- Itemized modification records:
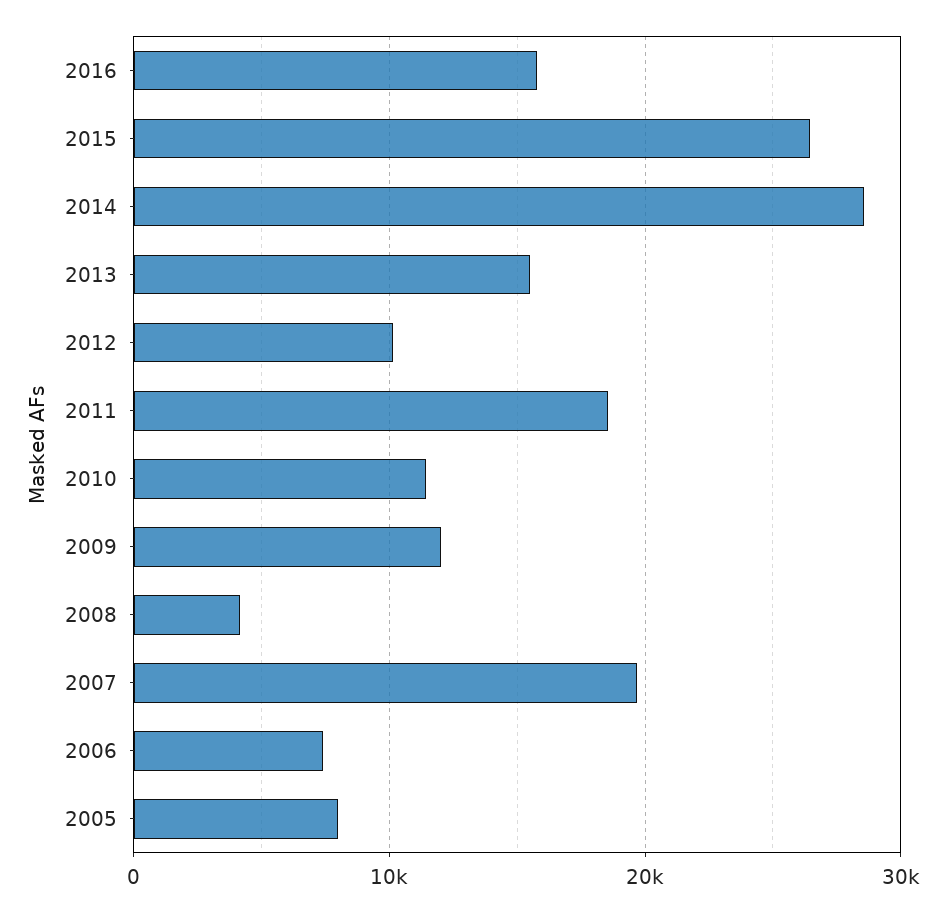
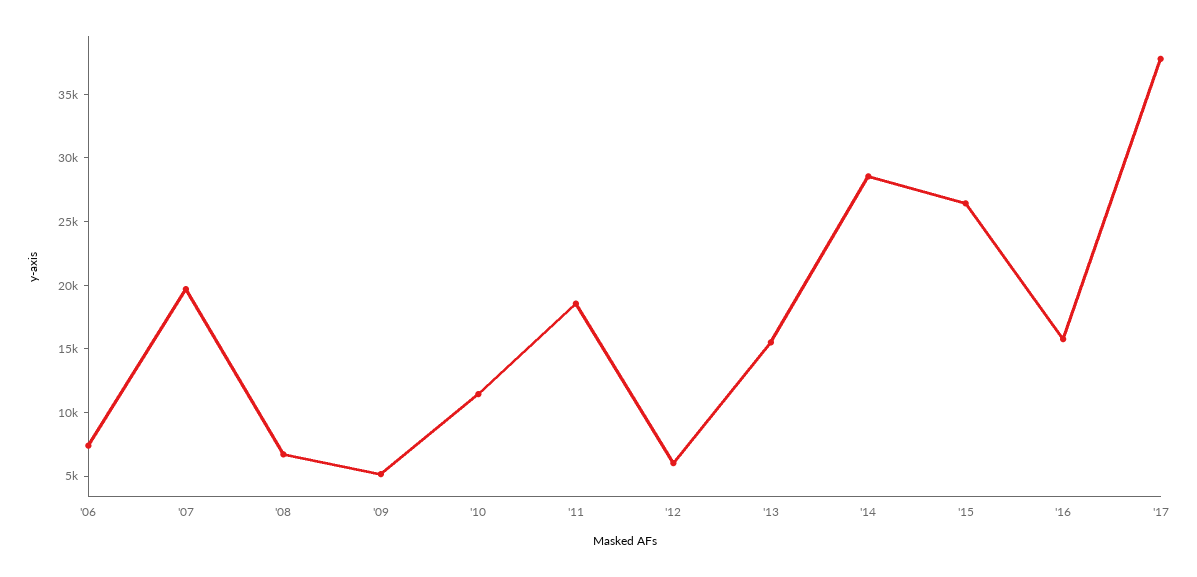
2012: 10000 -> 6000
2009: 12000 -> 5000
2008: 4000 -> 7000
2005: 8000 -> none
'17: none -> 38000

- Task details: Without the pictures, write out every line above exactly as it appears.

- Exercise response:
2012: 10000 -> 6000
2009: 12000 -> 5000
2008: 4000 -> 7000
2005: 8000 -> none
'17: none -> 38000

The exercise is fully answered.